Assuming OCBC pays a final dividend of $0.28 per share for the 2021 fourth-quarter (similar to the final dividend in 2019’s fourth quarter), OCBC’s dividend yield comes up to 4.7 per cent.
OCBC seems undervalued in terms of its dividend yield, PE ratio and PB ratio.
Bank #3: UOB
Last but not the least, let’s explore UOB’s valuation from 2016 to 2020:
Here’s a quick analysis of UOB’s past valuation:
- UOB past dividend yield (including special dividends): Ranged from 3.6 per cent to 5.0 per cent, with an average of 4.2 per cent
- UOB past PE ratio: Was between 10.0x and 12.7x, translating to an average ratio of 11.2x
- UOB past PB ratio: Fluctuated from 0.9x to 1.3x, giving an average of 1.1x
UOB shares are changing hands at $26.53 each on Nov 29. This translates to the following valuations:
- UOB dividend yield (forward): 5.1 per cent
- UOB PE ratio: 13.5x
- UOB PB ratio: 1.1x
UOB declared a 2021 interim dividend of $0.60 per share, up from $0.39 per share declared a year ago.
Assuming UOB pays a final ordinary dividend of $0.55 per share and a special dividend of $0.20 per share for the 2021 fourth-quarter (similar to 2019’s final quarter), UOB’s forward dividend yield comes to 5.1 per cent.
UOB has a dividend yield that’s better than average. However, the bank’s PE ratio is higher than average while its PB ratio is on par with the mean.
Putting it all together
Income investors would especially love the banks after the lifting of dividend restrictions by the MAS in July this year.
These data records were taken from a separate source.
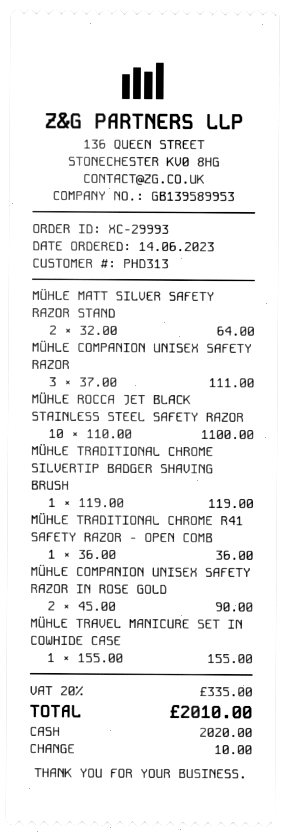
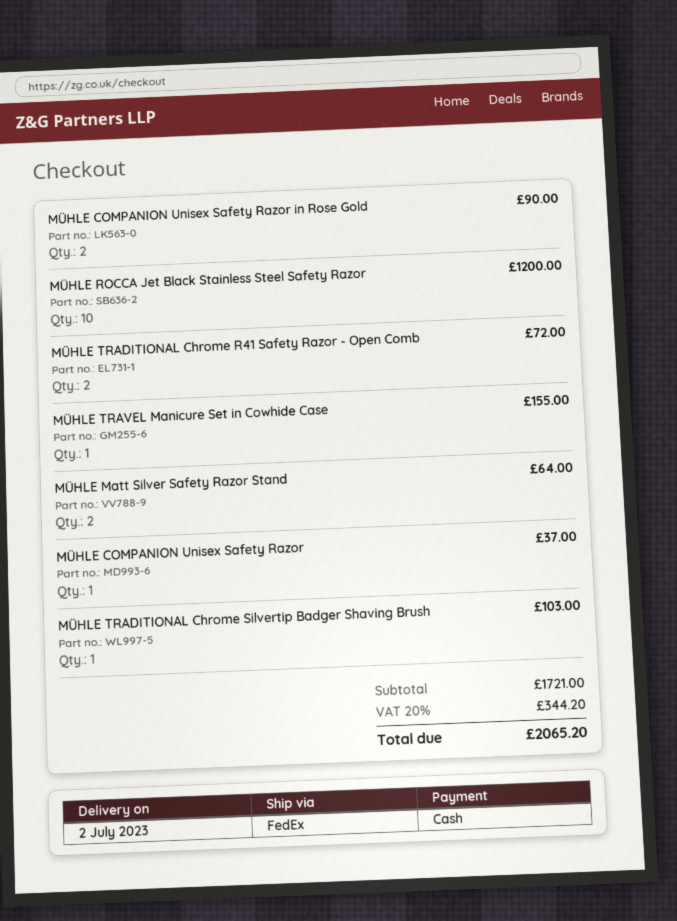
MÜHLE COMPANION UNISEX SAFETY RAZOR: 3 for 111.00 -> 1 for 37.00
MÜHLE ROCCA JET BLACK STAINLESS STEEL SAFETY RAZOR: 10 for 1100.00 -> 10 for 1200.00
MÜHLE TRADITIONAL CHROME SILVERTIP BADGER SHAVING BRUSH: 1 for 119.00 -> 1 for 103.00
MÜHLE TRADITIONAL CHROME R41 SAFETY RAZOR - OPEN COMB: 1 for 36.00 -> 2 for 72.00
tax: 20% = 335.00 -> 20% = 344.20
total: 2010.00 -> 2065.20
|Interim dividend per share for 2019||$0.30||$0.25||$0.55|
|Interim dividend per share for 2020||$0.18||$0.159||$0.39|
|Interim dividend per share for 2021||$0.33||$0.25||$0.60|
UOB is offering the best dividend yield of 5.1 per cent based on its declared 2021 interim dividend of $0.60 per share and a projected total final dividend of $0.75 per share.
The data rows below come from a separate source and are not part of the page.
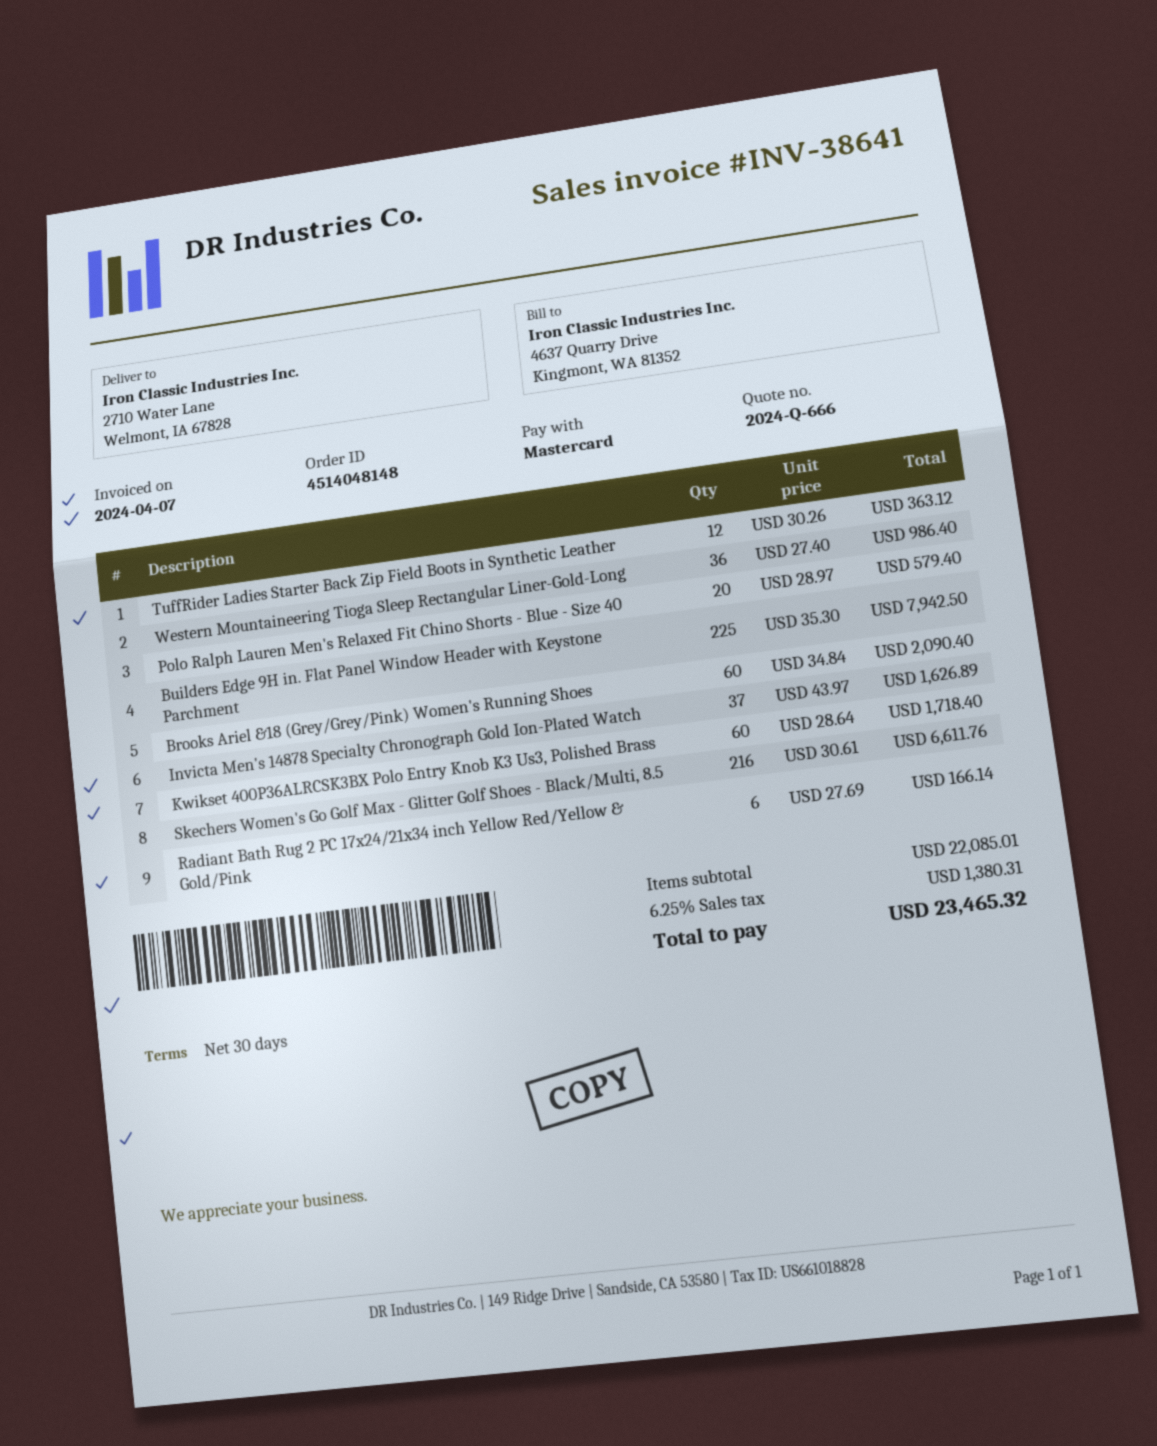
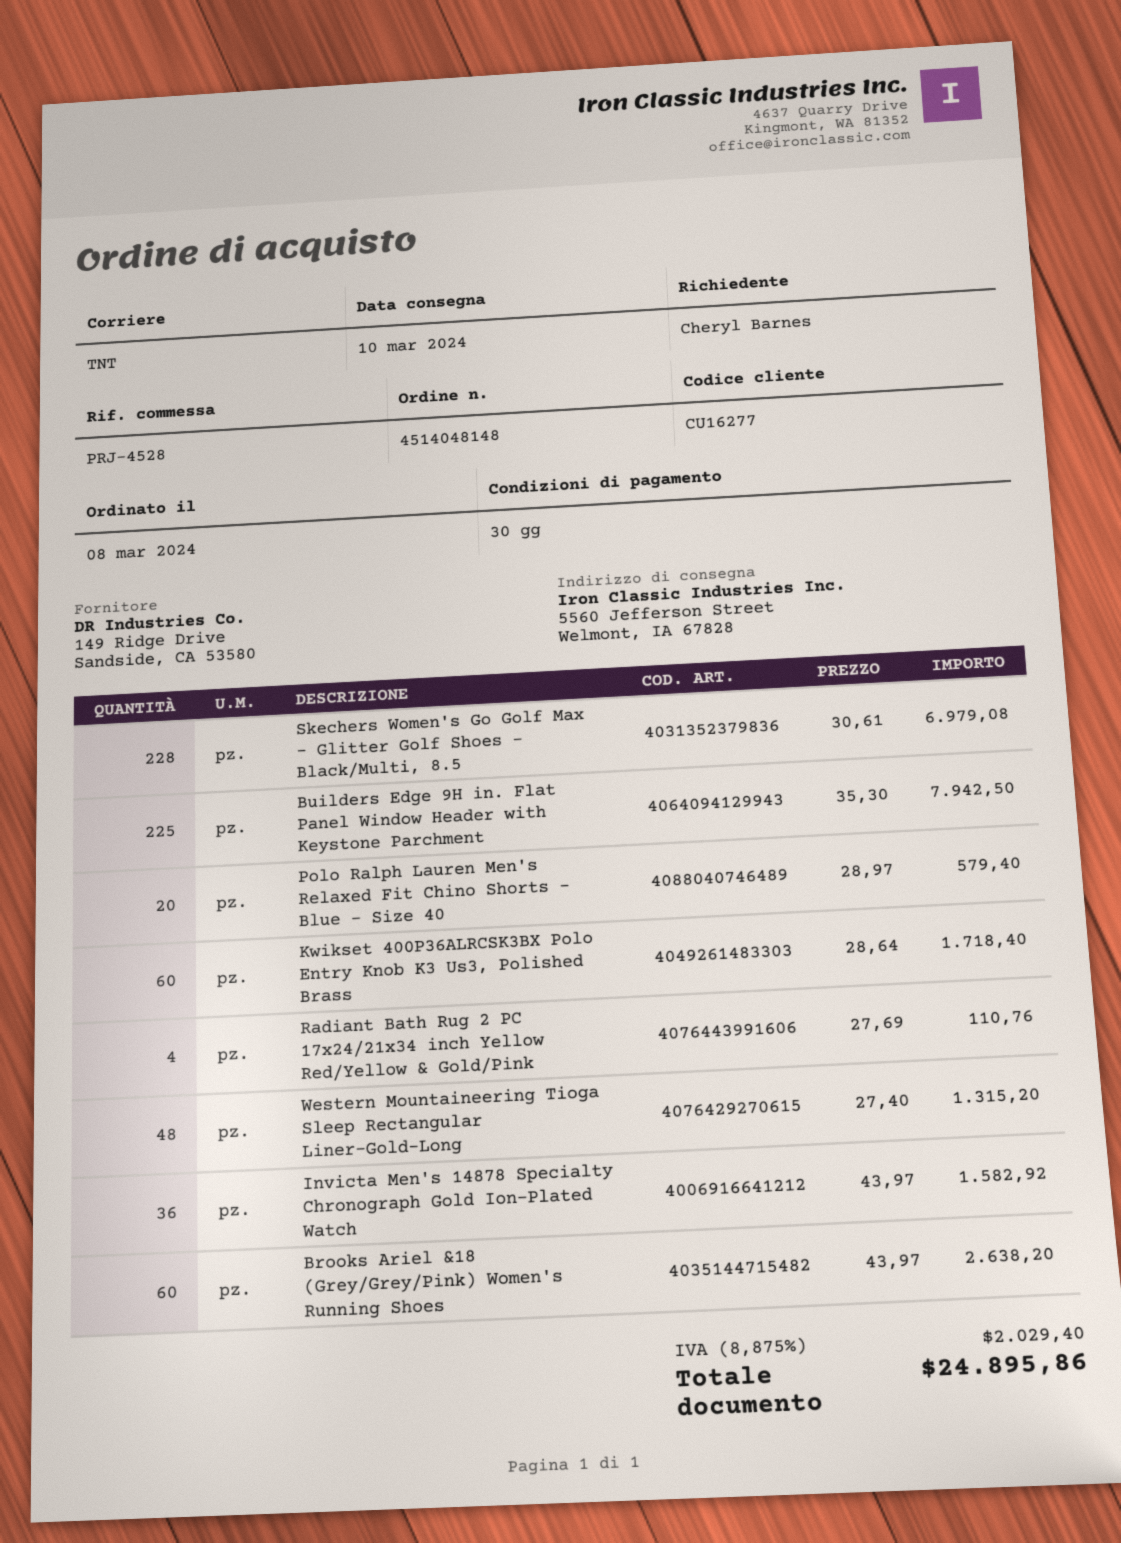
ship to: 2710 Water Lane, Welmont, IA 67828 -> 5560 Jefferson Street, Welmont, IA 67828
TuffRider Ladies Starter Back Zip Field Boots in Synthetic Leather: 12 x 30.26 = 363.12 -> none
Western Mountaineering Tioga Sleep Rectangular Liner-Gold-Long: 36 x 27.40 = 986.40 -> 48 x 27.40 = 1315.20
Brooks Ariel &18 (Grey/Grey/Pink) Women's Running Shoes: 60 x 34.84 = 2090.40 -> 60 x 43.97 = 2638.20
Invicta Men's 14878 Specialty Chronograph Gold Ion-Plated Watch: 37 x 43.97 = 1626.89 -> 36 x 43.97 = 1582.92
Skechers Women's Go Golf Max - Glitter Golf Shoes - Black/Multi, 8.5: 216 x 30.61 = 6611.76 -> 228 x 30.61 = 6979.08
Radiant Bath Rug 2 PC 17x24/21x34 inch Yellow Red/Yellow & Gold/Pink: 6 x 27.69 = 166.14 -> 4 x 27.69 = 110.76
tax: 6.25% = 1380.31 -> 8.875% = 2029.40
total: 23465.32 -> 24895.86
OCBC comes next in line at 4.7 per cent, followed by DBS at 3.8 per cent.
It’s also worth noting that the banks’ dividend yields are above Singapore’s long-term average inflation rate of around 2per cent .
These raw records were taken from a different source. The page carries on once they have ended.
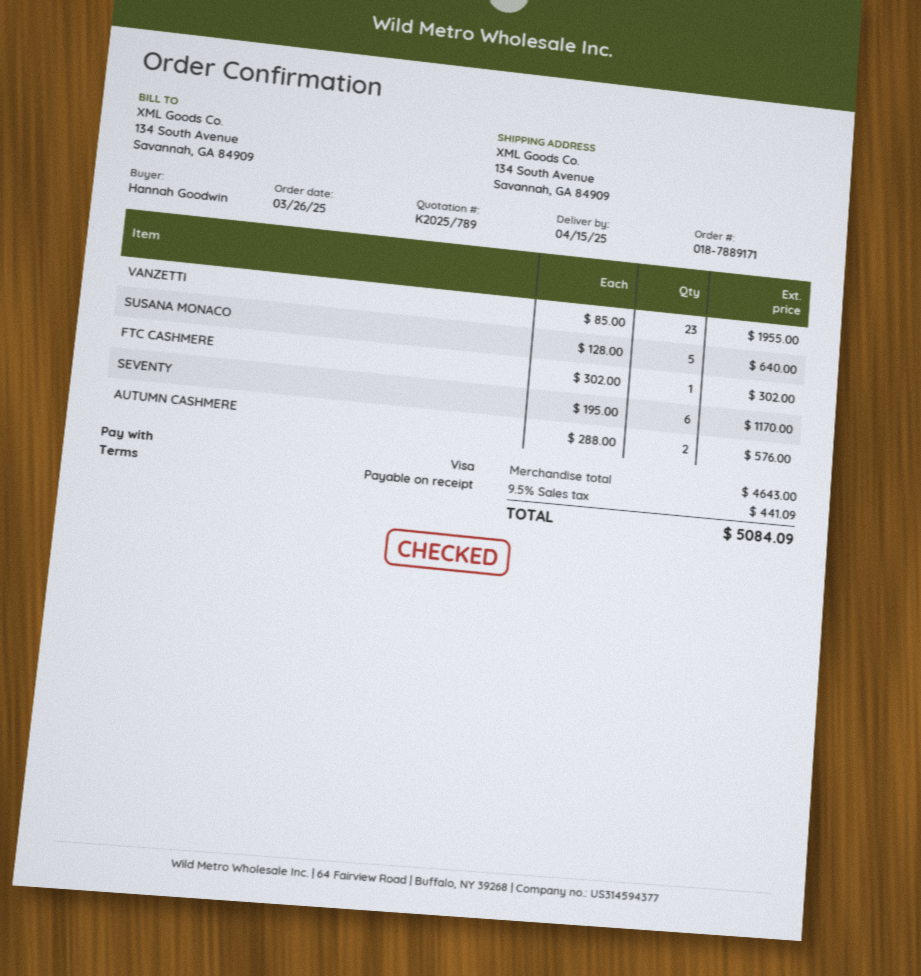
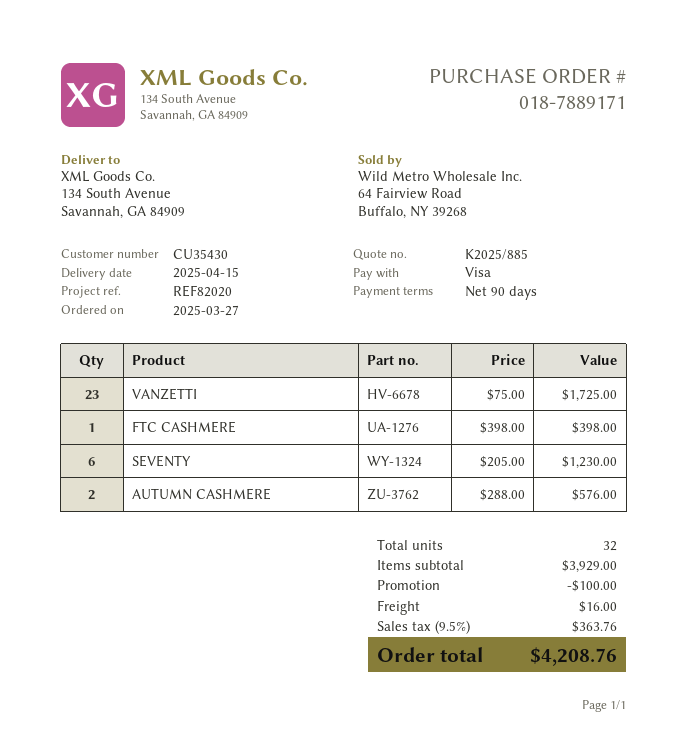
quote number: K2025/789 -> K2025/885
order date: 2025-03-26 -> 2025-03-27
payment terms: on receipt -> 90 days
VANZETTI: 23 x 85.00 = 1955.00 -> 23 x 75.00 = 1725.00
SUSANA MONACO: 5 x 128.00 = 640.00 -> none
FTC CASHMERE: 1 x 302.00 = 302.00 -> 1 x 398.00 = 398.00
SEVENTY: 6 x 195.00 = 1170.00 -> 6 x 205.00 = 1230.00
subtotal: 4643.00 -> 3929.00
discount: none -> 100.00
shipping: none -> 16.00
tax: 9.5% = 441.09 -> 9.5% = 363.76
total: 5084.09 -> 4208.76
In terms of PE and PB ratios, the banks generally seem to be either fairly valued or overvalued.
The recent Omicron variant is something to watch out for as we look ahead.
A resurgence of virus cases could see us scaling back on our re-opening plans, causing the banks’ share prices to fall further.
Investors who are considering investing in Singapore banks for the long run must be able to stomach this volatility.